Google drops TrustCor certificates as questions loom
Google joined Mozilla and Microsoft in removing support for TrustCor Systems certificates following a Washington Post report on TrustCor's connections to spyware vendors.
Google on Thursday joined Mozilla and Microsoft in dropping TrustCor Systems as a root certificate authority.
In Mozilla's dev-security-policy group, a public email discussion about certificate authority (CA) policies and governance, Google announced that "due to a loss of confidence in its ability to uphold these fundamental principles and to protect and safeguard Chrome's users," the company would no longer support TrustCor certificates beginning with Chrome 111. The beta release of the browser is scheduled for Feb. 9, and the stable release is scheduled for March 7.
Google's announcement follows decisions from Mozilla and Microsoft late last month to remove TrustCor from the root stores of their respective browsers. TrustCor came under fire in November after an article by The Washington Post found the CA has corporate and technical ties to a several spyware companies and defense contractors, including Packet Forensics, Measurement Systems and Vostrom Holdings.
Two researchers who helped uncover TrustCor's connections -- Joel Reardon, a professor at the University of Calgary, and Serge Egelman of the University of California, Berkeley -- raised concerns about the CA in Mozilla's dev-security-policy group last month, which sparked several weeks of discussion among infosec professionals and the major browser companies.
While Rachel McPherson, TrustCor's vice president of operations, defiantly rejected the accusations, concerns about the CA persisted and ultimately led to Microsoft and Mozilla removing trust for its root certificates.
"The public discussion that ensued raised valid and direct questions, applicable to publicly trusted root CA certificates," a Google representative wrote in group discussion on Thursday. "However, the discussion did not demonstrate why continued trust is justified given the concerns raised and the risk to user safety. Behavior that attempts to degrade or subvert security and privacy on the web is incompatible with organizations whose CA certificates are included in the Chrome Root Store."
Concerns and consequences
While TrustCor was not accused of any certificate mis-issuance or abuse, the browser makers were concerned that the CA apparently shared corporate officers, agents and partners with Packet Forensics, Measurement Systems and Vostrom Holdings. Additionally, technical connections uncovered by Reardon and Egelman also raised concerns.
For example, Reardon and Egelman earlier this year found a series of Android apps in the Google Play Store contained a malicious SDK produced by Measurement Systems. Like TrustCor, it is a Panamanian registered company. The researchers later found the same data-gathering SDK in a version of TrustCor's email product, MsgSafe.

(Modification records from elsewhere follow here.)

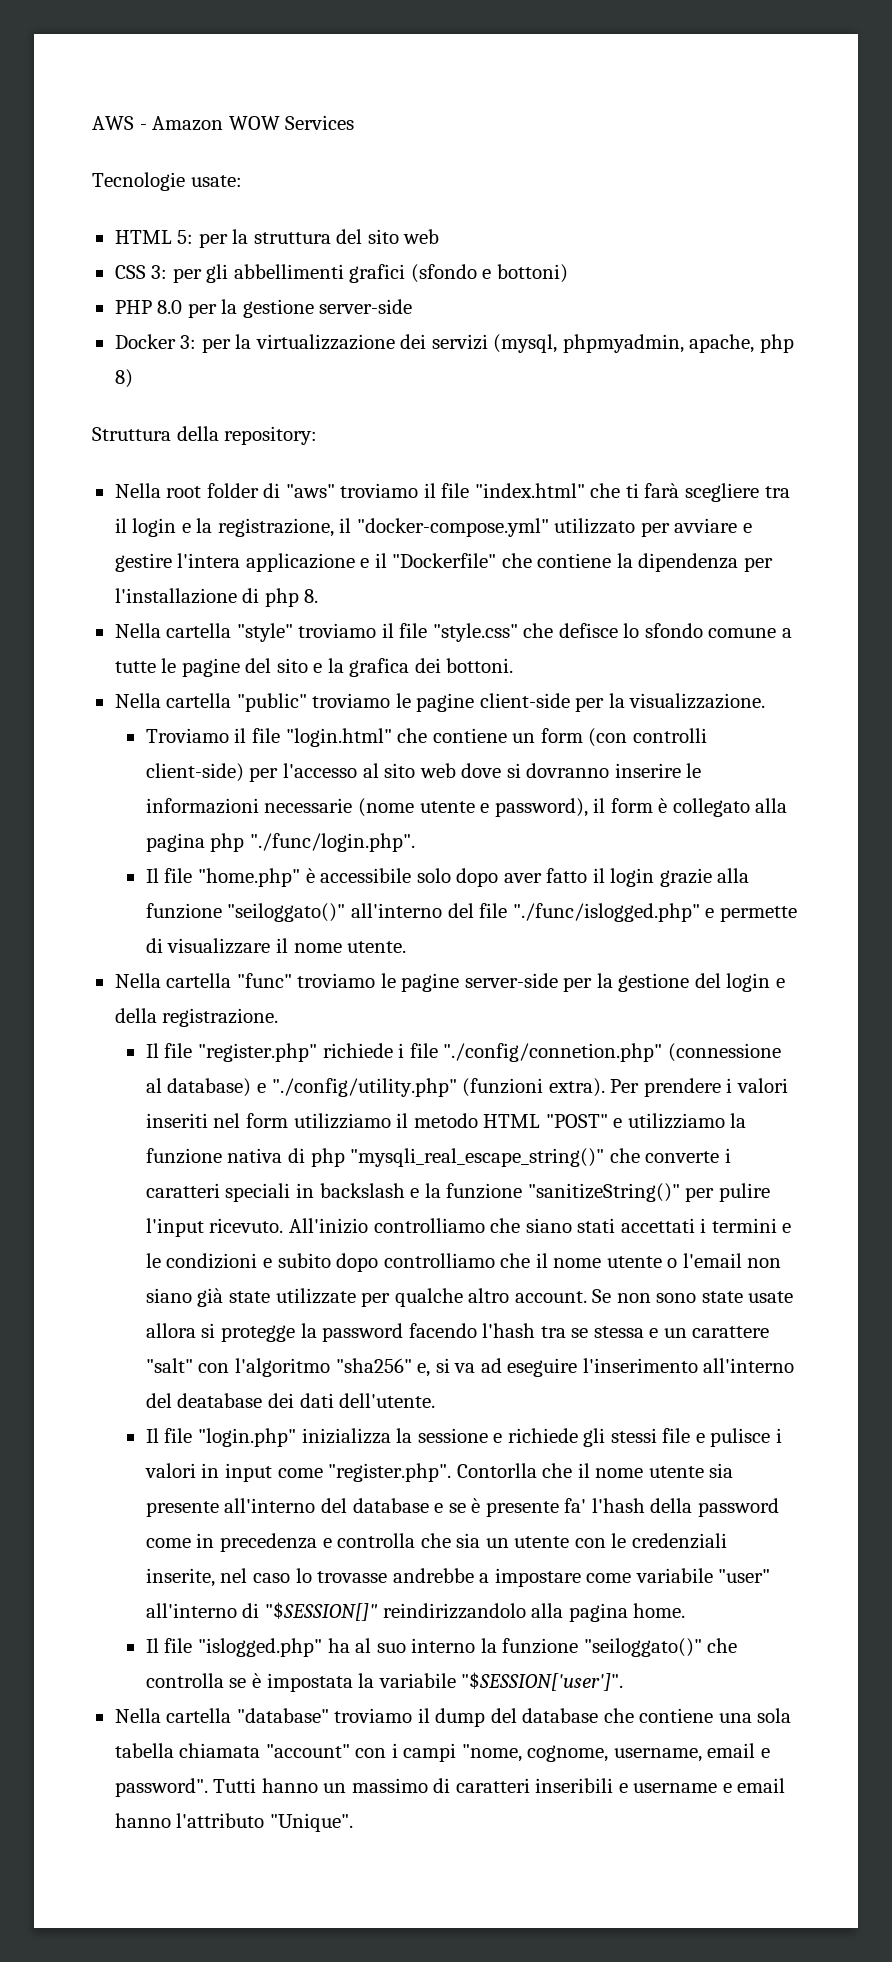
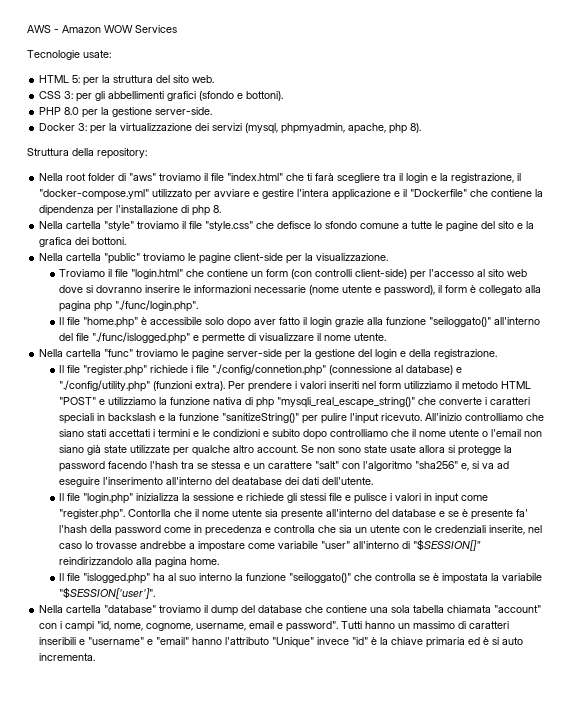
- HTML 5: per la struttura del sito web
+ HTML 5: per la struttura del sito web.
- CSS 3: per gli abbellimenti grafici (sfondo e bottoni)
+ CSS 3: per gli abbellimenti grafici (sfondo e bottoni).
- PHP 8.0 per la gestione server-side
+ PHP 8.0 per la gestione server-side.
- Docker 3: per la virtualizzazione dei servizi (mysql, phpmyadmin, apache, php 8)
+ Docker 3: per la virtualizzazione dei servizi (mysql, phpmyadmin, apache, php 8).
- Nella cartella "database" troviamo il dump del database che contiene una sola tabella chiamata "account" con i campi "nome, cognome, username, email e password".
+ Nella cartella "database" troviamo il dump del database che contiene una sola tabella chiamata "account" con i campi "id, nome, cognome, username, email e password".
- Tutti hanno un massimo di caratteri inseribili e username e email hanno l'attributo "Unique".
+ Tutti hanno un massimo di caratteri inseribili e "username" e "email" hanno l'attributo "Unique" invece "id" è la chiave primaria ed è si auto incrementa.

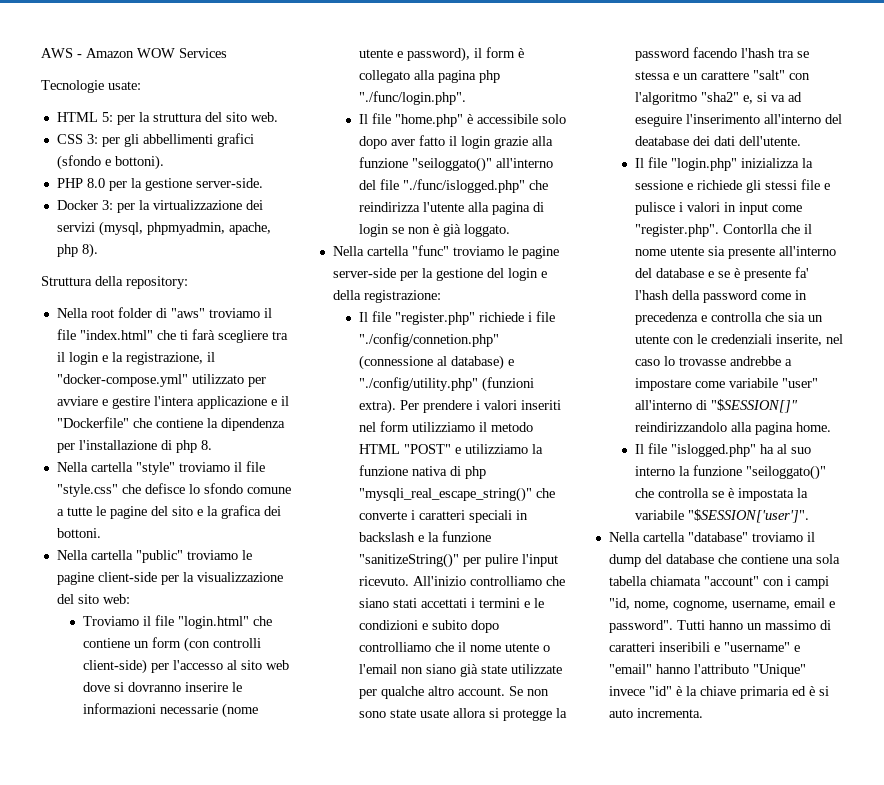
- Nella cartella "public" troviamo le pagine client-side per la visualizzazione.
+ Nella cartella "public" troviamo le pagine client-side per la visualizzazione del sito web:
- Il file "home.php" è accessibile solo dopo aver fatto il login grazie alla funzione "seiloggato()" all'interno del file "./func/islogged.php" e permette di visualizzare il nome utente.
+ Il file "home.php" è accessibile solo dopo aver fatto il login grazie alla funzione "seiloggato()" all'interno del file "./func/islogged.php" che reindirizza l'utente alla pagina di login se non è già loggato.
- Nella cartella "func" troviamo le pagine server-side per la gestione del login e della registrazione.
+ Nella cartella "func" troviamo le pagine server-side per la gestione del login e della registrazione:
- Se non sono state usate allora si protegge la password facendo l'hash tra se stessa e un carattere "salt" con l'algoritmo "sha256" e, si va ad eseguire l'inserimento all'interno del deatabase dei dati dell'utente.
+ Se non sono state usate allora si protegge la password facendo l'hash tra se stessa e un carattere "salt" con l'algoritmo "sha2" e, si va ad eseguire l'inserimento all'interno del deatabase dei dati dell'utente.

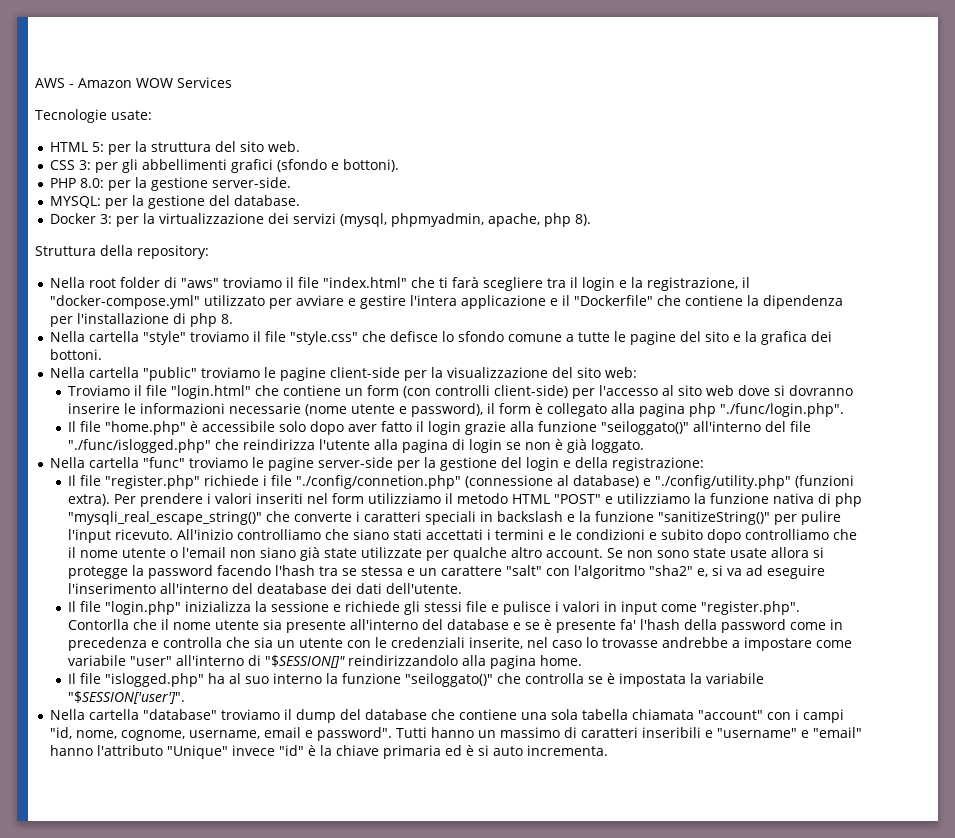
- PHP 8.0 per la gestione server-side.
+ PHP 8.0: per la gestione server-side.
+ MYSQL: per la gestione del database.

In the dev-security-policy group, McPherson conceded the presence of Measurement Systems' SDK in MsgSafe but claimed it was inserted without authorization by an unnamed contracted developer who hadn't worked at the company in more than three years. She explained that TrustCor's legal counsel felt any action regarding a "labor dispute" would be difficult to pursue, so no action was taken.

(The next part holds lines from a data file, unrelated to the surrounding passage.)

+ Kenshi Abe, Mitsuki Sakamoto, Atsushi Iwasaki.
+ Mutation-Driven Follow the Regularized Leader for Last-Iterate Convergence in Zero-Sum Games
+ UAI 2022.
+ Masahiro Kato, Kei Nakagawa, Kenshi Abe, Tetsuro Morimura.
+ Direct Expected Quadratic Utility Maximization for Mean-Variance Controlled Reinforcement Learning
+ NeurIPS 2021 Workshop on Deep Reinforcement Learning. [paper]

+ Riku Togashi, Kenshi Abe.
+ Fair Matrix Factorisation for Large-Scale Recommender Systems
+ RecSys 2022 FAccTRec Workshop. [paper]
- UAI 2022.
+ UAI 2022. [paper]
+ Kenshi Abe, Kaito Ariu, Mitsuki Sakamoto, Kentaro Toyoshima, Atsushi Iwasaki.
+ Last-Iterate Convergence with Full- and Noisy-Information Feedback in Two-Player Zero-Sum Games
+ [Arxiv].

Reardon and Egelman aired additional concerns about TrustCor's auditor, Princeton Audit Group, after Mozilla and Microsoft removed support for the CA. In a separate dev-security-policy group discussion last week, the researchers said they found that Princeton Audit Group's professional license appeared to have lapsed in June 2021, despite issuing audits of TrustCor's CA operations later that year. Additionally, Princeton's status as an authorized WebTrust auditor also appears in doubt.
CAs must undergo regular audits in accordance with the WebTrust for Certification Authorities standard, which enforces requirements from the CA/Browser Forum, an independent consortium of browser companies and CAs. Such audits must be performed by a WebTrust authorized entity that is also a licensed auditing firm.
UPDATE 12/16: TechTarget Editorial contacted Princeton Audit Group (PAG) for information regarding its status as TrustCor's WebTrust auditor. A PAG representative responded with the following statement in an email:
"PAG has been doing audits since 2016 for banks and outsourcing organizations. TrustCor Audit has been with us for [the] last 10 years. They were involved only with email security; no finance was involved," the statement read. "I have [stopped] doing the audit from this year."
TechTarget Editorial attempted to clarify the statement, but PAG has yet to respond.
Google's removal of support for TrustCor effectively ends TrustCor's CA business, at least for the time being. "Google Chrome prioritizes the security and privacy of its users, and we are unwilling to compromise on these values," a Google spokesperson told TechTarget Editorial. "Google includes or removes CA certificates within the Chrome Root Store as it deems appropriate for user safety in accordance with our policies."
Apple has yet to announce a decision about TrustCor, but a company representative voiced concerns about the CA in the dev-security-policy group discussion last month.
TrustCor announced earlier this month that it was no longer issuing commercial certificates to resellers or customers at this time.
McPherson has not responded to requests for comment at press time.